**Prompt**
For the records below, report how many lines include the string "some", leaving out everything except the number.

=-=-=-=-=

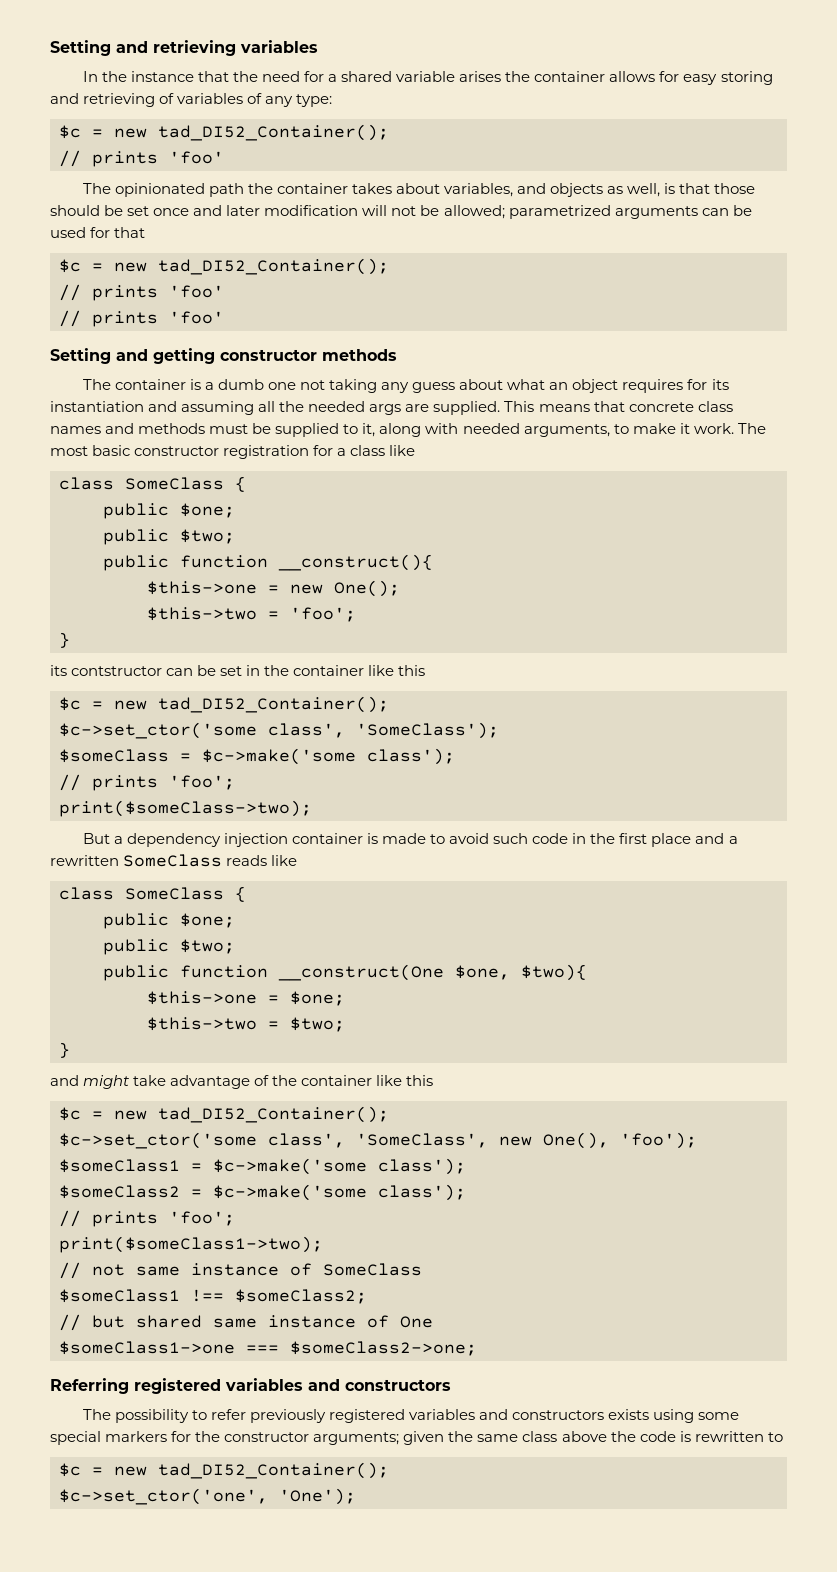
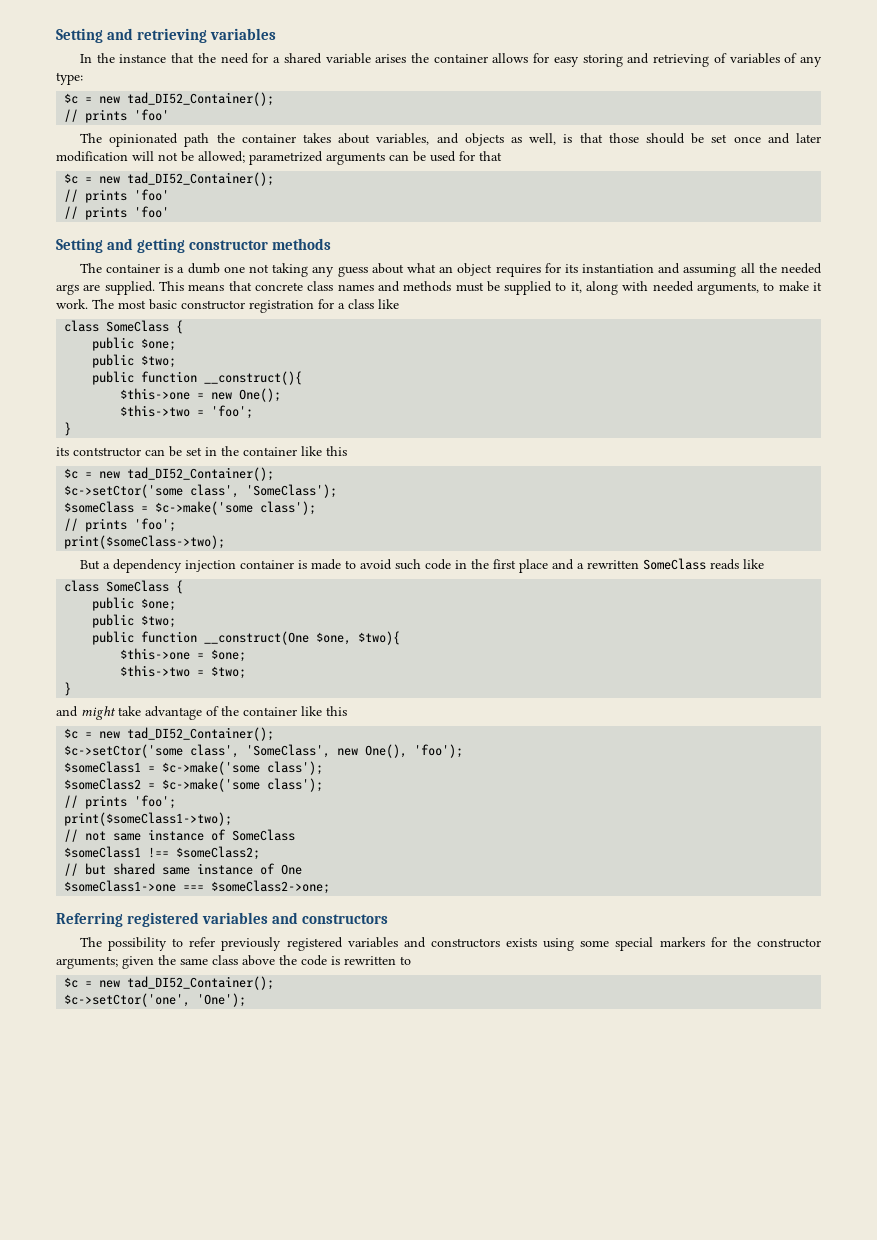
- $c->set_ctor('some class', 'SomeClass');
+ $c->setCtor('some class', 'SomeClass');
- $c->set_ctor('some class', 'SomeClass', new One(), 'foo');
+ $c->setCtor('some class', 'SomeClass', new One(), 'foo');
- $c->set_ctor('one', 'One');
+ $c->setCtor('one', 'One');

=-=-=-=-=

**Answer area**
4